> Directions for this task
Each record below needs to be reproduced precisely, though not its pictures.

> The data
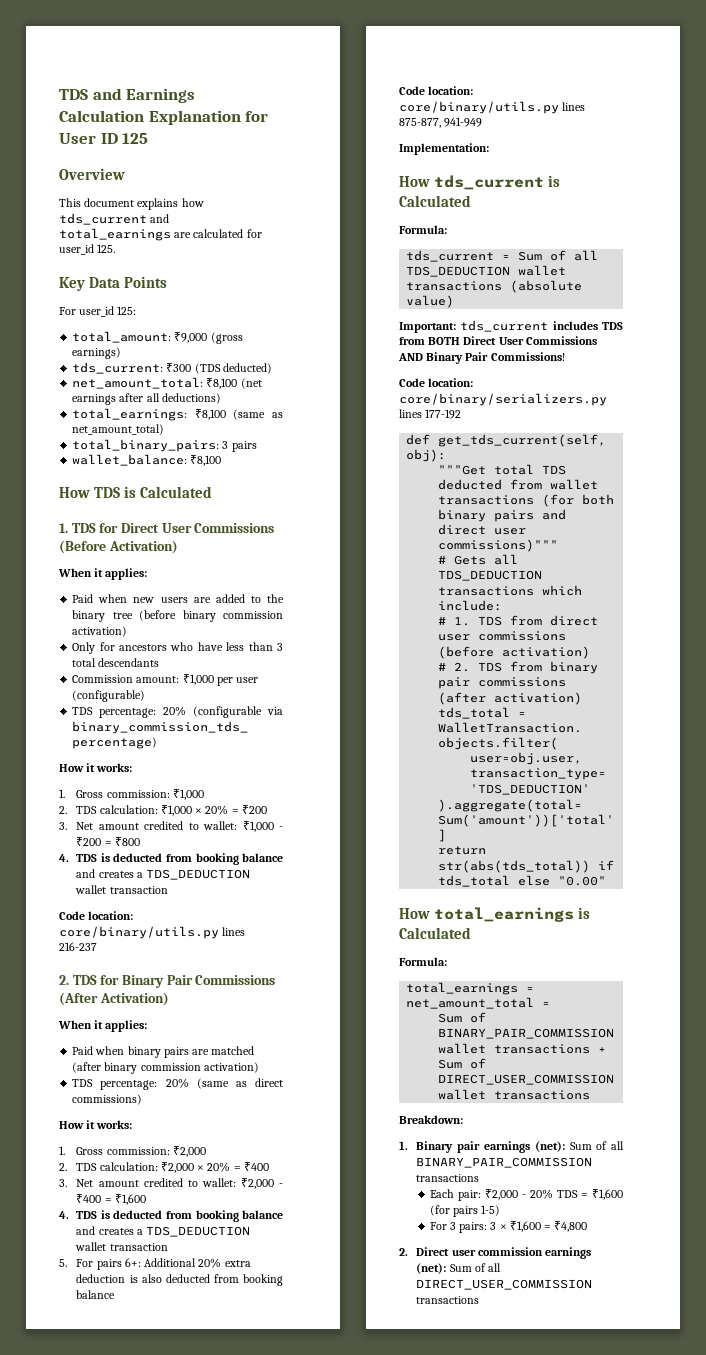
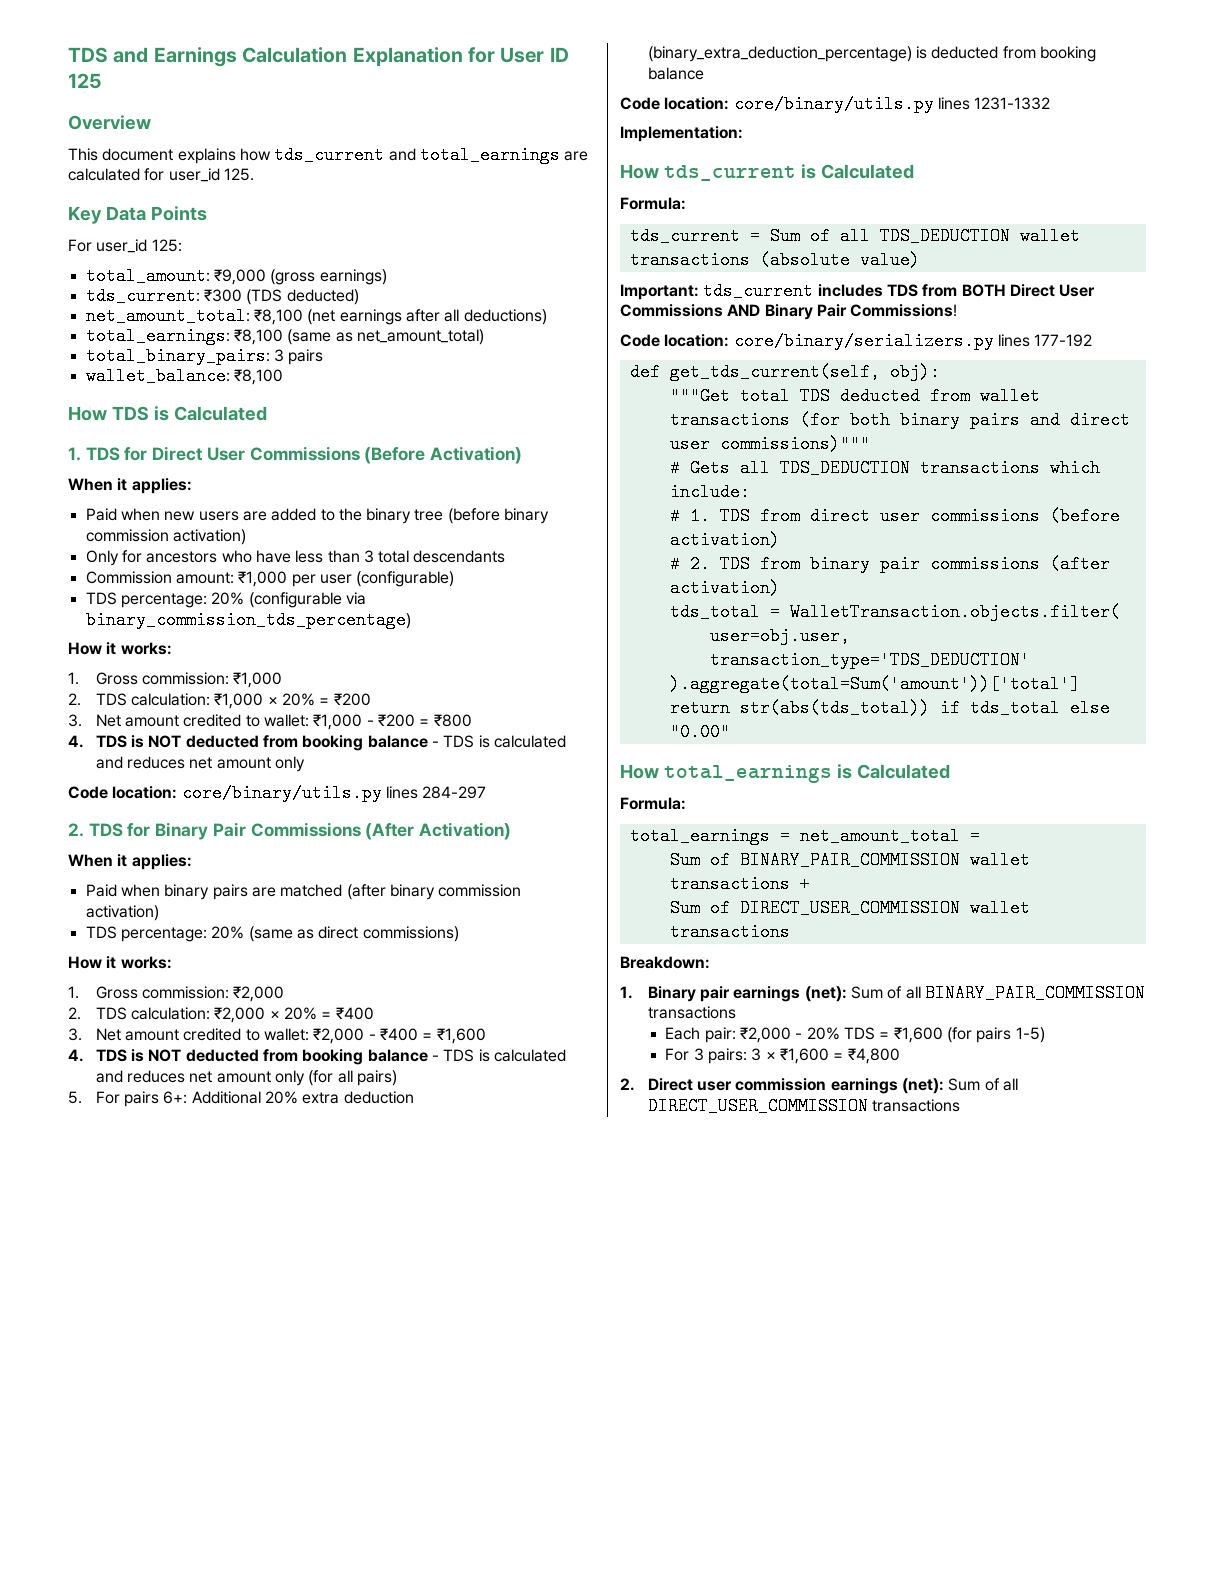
  3. Net amount credited to wallet: ₹1,000 - ₹200 = ₹800
- 4. TDS is deducted from booking balance and creates a TDS_DEDUCTION wallet transaction
- Code location: core/binary/utils.py lines 216-237
+ 4. TDS is NOT deducted from booking balance - TDS is calculated and reduces net amount only
+ Code location: core/binary/utils.py lines 284-297
  3. Net amount credited to wallet: ₹2,000 - ₹400 = ₹1,600
- 4. TDS is deducted from booking balance and creates a TDS_DEDUCTION wallet transaction
+ 4. TDS is NOT deducted from booking balance - TDS is calculated and reduces net amount only (for all pairs)
- 5. For pairs 6+: Additional 20% extra deduction is also deducted from booking balance
+ 5. For pairs 6+: Additional 20% extra deduction (binary_extra_deduction_percentage) is deducted from booking balance
- Code location: core/binary/utils.py lines 875-877, 941-949
+ Code location: core/binary/utils.py lines 1231-1332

> Expected answer
  3. Net amount credited to wallet: ₹1,000 - ₹200 = ₹800
- 4. TDS is deducted from booking balance and creates a TDS_DEDUCTION wallet transaction
- Code location: core/binary/utils.py lines 216-237
+ 4. TDS is NOT deducted from booking balance - TDS is calculated and reduces net amount only
+ Code location: core/binary/utils.py lines 284-297
  3. Net amount credited to wallet: ₹2,000 - ₹400 = ₹1,600
- 4. TDS is deducted from booking balance and creates a TDS_DEDUCTION wallet transaction
+ 4. TDS is NOT deducted from booking balance - TDS is calculated and reduces net amount only (for all pairs)
- 5. For pairs 6+: Additional 20% extra deduction is also deducted from booking balance
+ 5. For pairs 6+: Additional 20% extra deduction (binary_extra_deduction_percentage) is deducted from booking balance
- Code location: core/binary/utils.py lines 875-877, 941-949
+ Code location: core/binary/utils.py lines 1231-1332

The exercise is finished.